• Data to use:
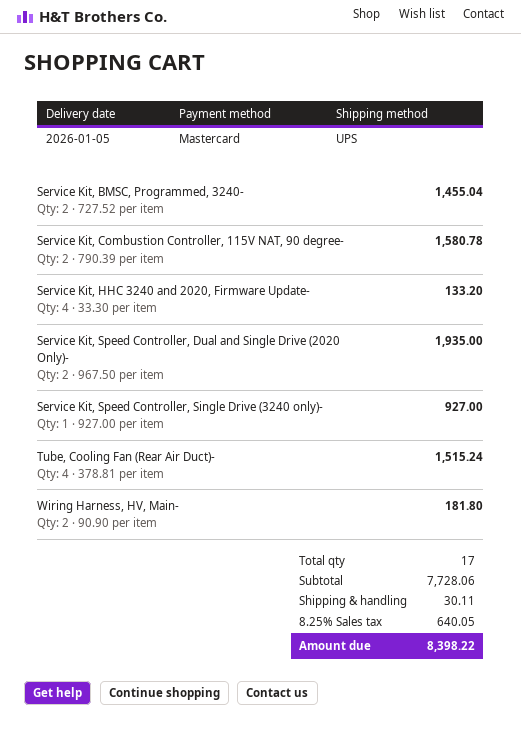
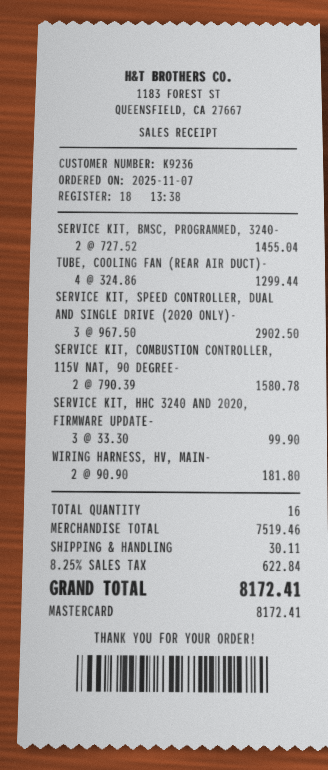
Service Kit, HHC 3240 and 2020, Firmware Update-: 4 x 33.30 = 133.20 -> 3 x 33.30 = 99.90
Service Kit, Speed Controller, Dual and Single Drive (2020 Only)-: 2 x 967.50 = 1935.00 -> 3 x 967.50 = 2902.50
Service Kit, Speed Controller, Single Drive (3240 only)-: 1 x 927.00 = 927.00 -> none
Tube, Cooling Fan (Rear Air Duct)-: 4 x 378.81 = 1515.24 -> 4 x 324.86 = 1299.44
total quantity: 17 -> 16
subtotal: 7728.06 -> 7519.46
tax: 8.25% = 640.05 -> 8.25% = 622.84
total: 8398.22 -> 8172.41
...
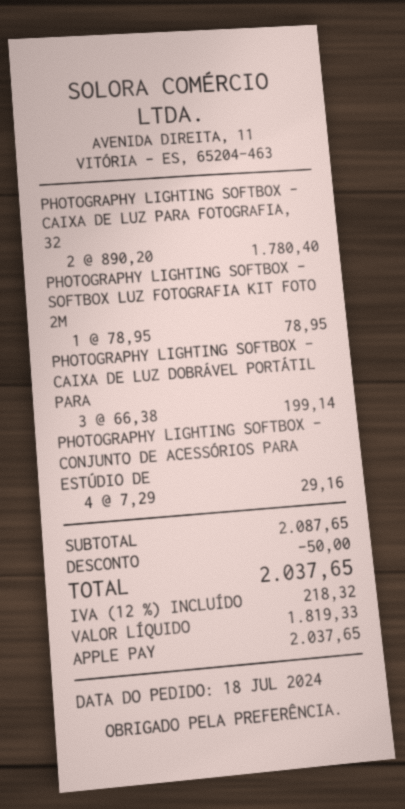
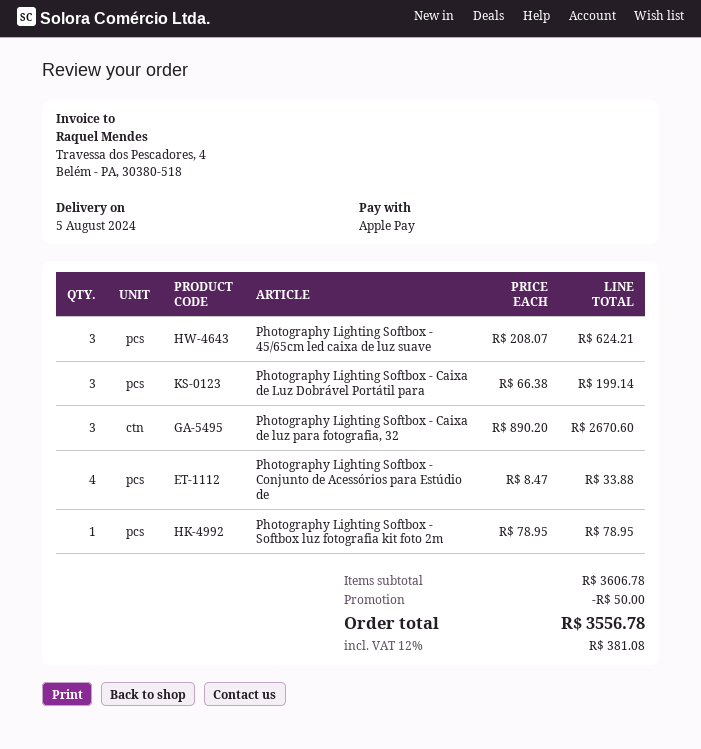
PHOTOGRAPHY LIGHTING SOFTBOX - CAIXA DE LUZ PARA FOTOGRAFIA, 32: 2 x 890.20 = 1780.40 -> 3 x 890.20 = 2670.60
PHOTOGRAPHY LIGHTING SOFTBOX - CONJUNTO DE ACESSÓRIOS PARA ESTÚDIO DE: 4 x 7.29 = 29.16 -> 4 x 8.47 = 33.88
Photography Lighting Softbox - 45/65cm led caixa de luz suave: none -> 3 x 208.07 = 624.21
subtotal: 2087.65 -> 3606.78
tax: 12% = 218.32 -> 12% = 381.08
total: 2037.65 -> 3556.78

• Task description:
Using only the entries above, output the line with "PHOTOGRAPHY LIGHTING SOFTBOX - CAIXA", the line with "total: 2037.65 -> 3556.78", and all lines between them, exactly as they stand.

• Result of the exercise:
PHOTOGRAPHY LIGHTING SOFTBOX - CAIXA DE LUZ PARA FOTOGRAFIA, 32: 2 x 890.20 = 1780.40 -> 3 x 890.20 = 2670.60
PHOTOGRAPHY LIGHTING SOFTBOX - CONJUNTO DE ACESSÓRIOS PARA ESTÚDIO DE: 4 x 7.29 = 29.16 -> 4 x 8.47 = 33.88
Photography Lighting Softbox - 45/65cm led caixa de luz suave: none -> 3 x 208.07 = 624.21
subtotal: 2087.65 -> 3606.78
tax: 12% = 218.32 -> 12% = 381.08
total: 2037.65 -> 3556.78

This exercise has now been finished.